BOSTON—Earning a living by being a musician can be challenging during the COVID-19 pandemic as all events, concerts and performances have been canceled. It does not matter whether you are a Grammy winner or local singer in your community, it is a tough time for professional musicians.
In an exclusive video interview in Chai With Manju’s Covid Diaries series, Grammy winner Tabla Maestro Sandeep Das talks about coping with COVID times and teaching music virtually, followed by a mesmerizing performance by his students.
To watch the full interview, please click here or on the image below.
Mr. Das also discusses the impact of COVID-19 pandemic on musicians and their livelihood in this special series of Chai with Manju.
In 2017, Mr. Das’s collaboration with Yo-Yo Ma’s Silk Road Ensemble “Sing Me Home” won the Grammy in the Best World Music Album category. Das, who had been nominated for Grammy twice before, has played tabla with the likes of the late Pandit Ravi Shankar, and has been associated with legendary cellist Yo-Yo Ma and The Silk Road Ensemble since 2000.
Having first learned tabla playing in Patna, India, at an early age and later being in the tutelage of Pandit Kishan Maharaj from Benares, Mr. Das has now left a mark on the Indian classical music scene, and more importantly in the area of collaboration between Indian and Western music genres.
In 2009, Mr. Das founded Harmony and Universality through Music, known as HUM, which provides a common platform in India for artists of the highest caliber from across the world to share their music, tradition and heritage and facilitate an interaction among them.

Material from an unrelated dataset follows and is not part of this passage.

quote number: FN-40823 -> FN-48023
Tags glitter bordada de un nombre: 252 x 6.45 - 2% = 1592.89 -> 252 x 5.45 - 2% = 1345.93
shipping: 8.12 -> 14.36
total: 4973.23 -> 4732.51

Mr. Das, who settled in Boston about seven years ago, teaches students table at his home and online, and maintains strong connection with his roots in India. He is considered one of the leading tabla players in the world today. He has carved out a niche for himself throughout the musical world.
Mr. Das went to school at St. Xavier’s Patna and then did his intermediate from Patna College, Patna University. Further education took him to Banaras Hindu University and he is a Gold Medalist in English Literature. At the age of sixteen, he had already performed with Ravi Shankar and subsequently with all the stars of Indian music. He was three times the all India drumming champion and was the youngest drummer ever to be graded by All-India radio.